*TASK DETAILS:*
Output all records exactly, with no images.

________________

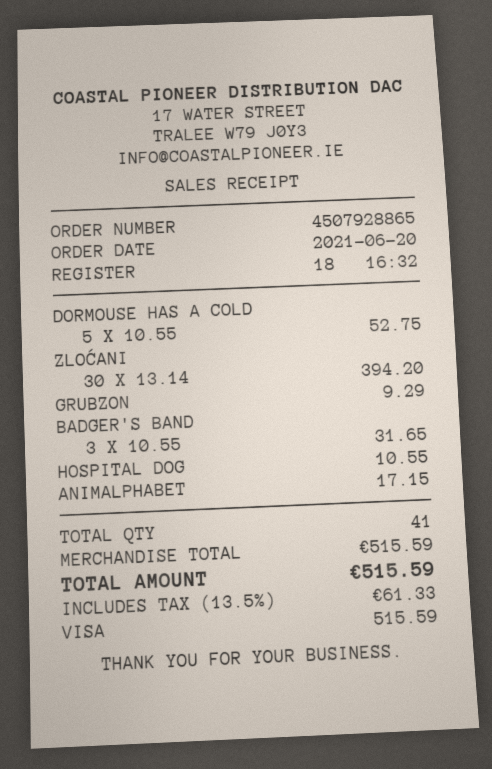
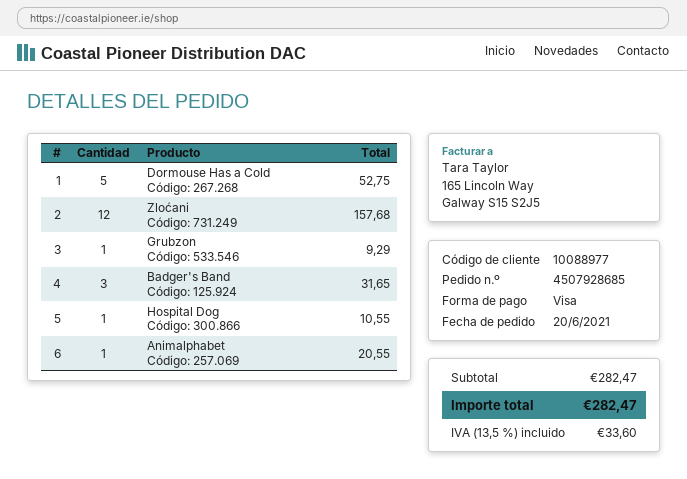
order number: 4507928865 -> 4507928685
ZLOĆANI: 30 for 394.20 -> 12 for 157.68
ANIMALPHABET: 1 for 17.15 -> 1 for 20.55
subtotal: 515.59 -> 282.47
tax: 13.5% = 61.33 -> 13.5% = 33.60
total: 515.59 -> 282.47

________________

*EXERCISE RESPONSE:*
order number: 4507928865 -> 4507928685
ZLOĆANI: 30 for 394.20 -> 12 for 157.68
ANIMALPHABET: 1 for 17.15 -> 1 for 20.55
subtotal: 515.59 -> 282.47
tax: 13.5% = 61.33 -> 13.5% = 33.60
total: 515.59 -> 282.47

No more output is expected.